WORK INSTRUCTION |
The whole listing that follows, pictures excepted, should be printed again exactly as given.

(Beginning of GIVEN RECORDS)

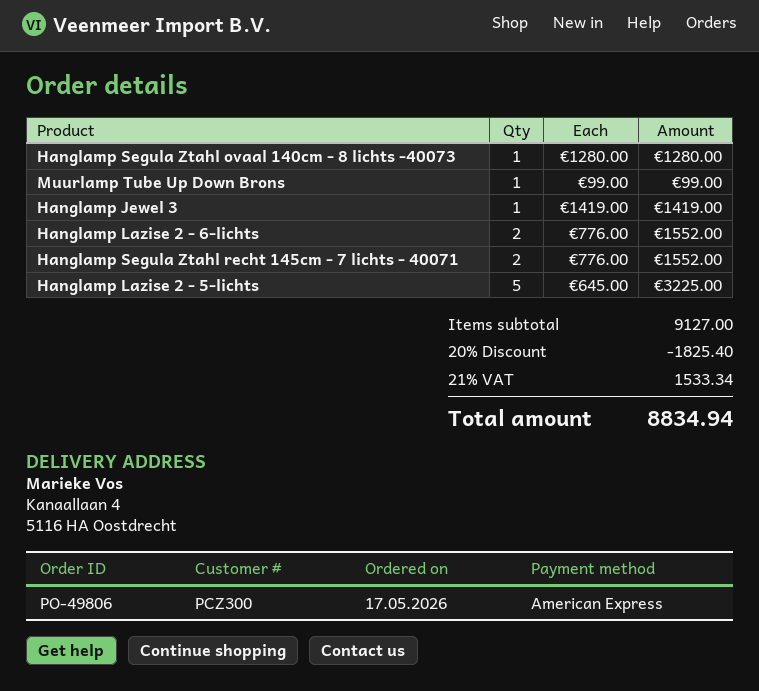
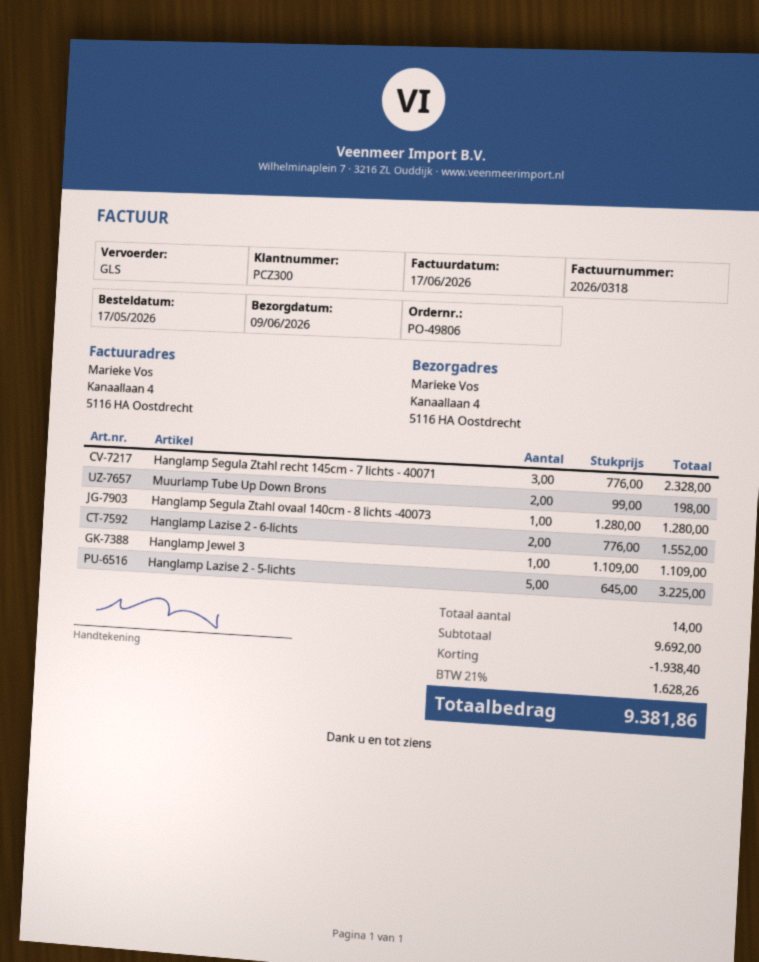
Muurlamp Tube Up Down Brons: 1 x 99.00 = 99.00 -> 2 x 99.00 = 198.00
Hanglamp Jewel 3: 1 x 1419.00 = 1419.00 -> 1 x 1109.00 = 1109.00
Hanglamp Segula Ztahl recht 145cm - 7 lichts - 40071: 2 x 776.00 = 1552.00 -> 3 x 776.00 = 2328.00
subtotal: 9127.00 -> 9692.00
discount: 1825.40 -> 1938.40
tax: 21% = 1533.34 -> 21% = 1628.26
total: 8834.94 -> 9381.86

(End of GIVEN RECORDS)

ANSWER SPACE |
Muurlamp Tube Up Down Brons: 1 x 99.00 = 99.00 -> 2 x 99.00 = 198.00
Hanglamp Jewel 3: 1 x 1419.00 = 1419.00 -> 1 x 1109.00 = 1109.00
Hanglamp Segula Ztahl recht 145cm - 7 lichts - 40071: 2 x 776.00 = 1552.00 -> 3 x 776.00 = 2328.00
subtotal: 9127.00 -> 9692.00
discount: 1825.40 -> 1938.40
tax: 21% = 1533.34 -> 21% = 1628.26
total: 8834.94 -> 9381.86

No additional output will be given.